The would-be recession that we are not having at the moment? The available data gave us straightforward reasons to expect trouble. The global economy was slowing down, and the Federal Reserve was hiking interest rates to tamp down inflation, something that has reliably caused a contraction in the past. “Economists are stubborn adherents to history,” Mark Zandi, the chief economist at Moody’s Analytics, told me. “When inflation is high and the Fed is aggressively raising rates, recession most often follows.”

Why not this time? In part because of long-simmering bottlenecks and shortfalls in the economy. Rising borrowing costs led to a drop in new housing starts, as economists expected. But construction activity did not slow down, because the backlog of projects was so substantial. Similarly, the jump in interest rates dampened consumers’ ability to buy cars. Yet years of shortages, particularly in the used-car market, helped to sustain sales.  

More important, the American labor market turned out to be much stronger than economists had realized, and the American consumer far more irrepressible, thanks to the policy response to the coronavirus pandemic. When COVID hit, the federal government spent trillions on small-business support and cash payments to families, meaning that low-income households did not reduce their spending despite the jobless rate reaching nearly 15 percent. Indeed, they actually increased their spending. What’s more, the strong policy response had the (honestly, a bit weird) effect of boosting private-sector wages: Workers dislocated from their jobs scored significant raises when they went back to work. At the same time, because of widespread labor shortages, businesses have proved loath to let workers go.

Of course, these dynamics are part of the reason so many economists expect a recession. The economy is so good that the Federal Reserve is trying to put a damper on it, to avoid high rates of inflation triggering a more chaotic and worse recession in the future. That might mean a slowdown sooner rather than later: Consumers have started to run down the cash cushion they built up during the early phase of the pandemic. Wage growth is stagnating.
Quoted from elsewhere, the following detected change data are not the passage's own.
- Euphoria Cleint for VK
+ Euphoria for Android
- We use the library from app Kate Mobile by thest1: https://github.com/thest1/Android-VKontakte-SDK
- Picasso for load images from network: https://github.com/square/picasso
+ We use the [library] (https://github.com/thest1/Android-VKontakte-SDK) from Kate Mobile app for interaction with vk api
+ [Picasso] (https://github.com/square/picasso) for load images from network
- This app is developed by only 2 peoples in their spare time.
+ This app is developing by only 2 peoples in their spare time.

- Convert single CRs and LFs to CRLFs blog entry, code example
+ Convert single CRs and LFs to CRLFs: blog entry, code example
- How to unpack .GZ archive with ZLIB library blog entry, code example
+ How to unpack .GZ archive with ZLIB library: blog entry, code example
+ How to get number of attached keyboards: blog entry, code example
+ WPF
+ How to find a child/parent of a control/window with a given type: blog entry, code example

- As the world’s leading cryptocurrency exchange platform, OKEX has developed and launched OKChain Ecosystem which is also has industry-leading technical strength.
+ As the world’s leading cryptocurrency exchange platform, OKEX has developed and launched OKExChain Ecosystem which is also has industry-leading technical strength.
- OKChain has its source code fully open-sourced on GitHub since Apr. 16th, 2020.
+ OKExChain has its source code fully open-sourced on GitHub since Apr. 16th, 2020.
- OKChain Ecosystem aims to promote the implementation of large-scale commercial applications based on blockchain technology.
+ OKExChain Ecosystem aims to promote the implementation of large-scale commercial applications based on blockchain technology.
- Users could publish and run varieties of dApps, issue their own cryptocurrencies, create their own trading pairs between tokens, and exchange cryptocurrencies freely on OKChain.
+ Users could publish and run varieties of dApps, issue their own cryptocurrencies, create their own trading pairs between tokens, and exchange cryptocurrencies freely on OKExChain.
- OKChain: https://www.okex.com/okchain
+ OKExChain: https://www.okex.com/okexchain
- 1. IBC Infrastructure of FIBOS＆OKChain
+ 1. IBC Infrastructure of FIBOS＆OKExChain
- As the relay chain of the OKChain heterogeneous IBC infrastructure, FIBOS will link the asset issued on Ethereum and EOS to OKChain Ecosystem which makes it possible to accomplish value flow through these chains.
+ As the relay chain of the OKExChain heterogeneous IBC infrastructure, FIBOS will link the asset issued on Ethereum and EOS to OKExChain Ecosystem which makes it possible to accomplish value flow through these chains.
Inflation remains stubbornly high, despite the Fed’s rate hikes, meaning the central bank is likely to make borrowing yet more expensive. “With a bit of luck and reasonably good policy making by the Fed, the economy should be able to skirt recession,” Zandi told me. “The widespread pessimism has served the purposes of the Fed, since it has weighed on consumer spending and business investment, which are critical to cooling off the economy and getting inflation back in its bottle.”

Or it might turn out that forecasts of a recession were not entirely wrong—just early.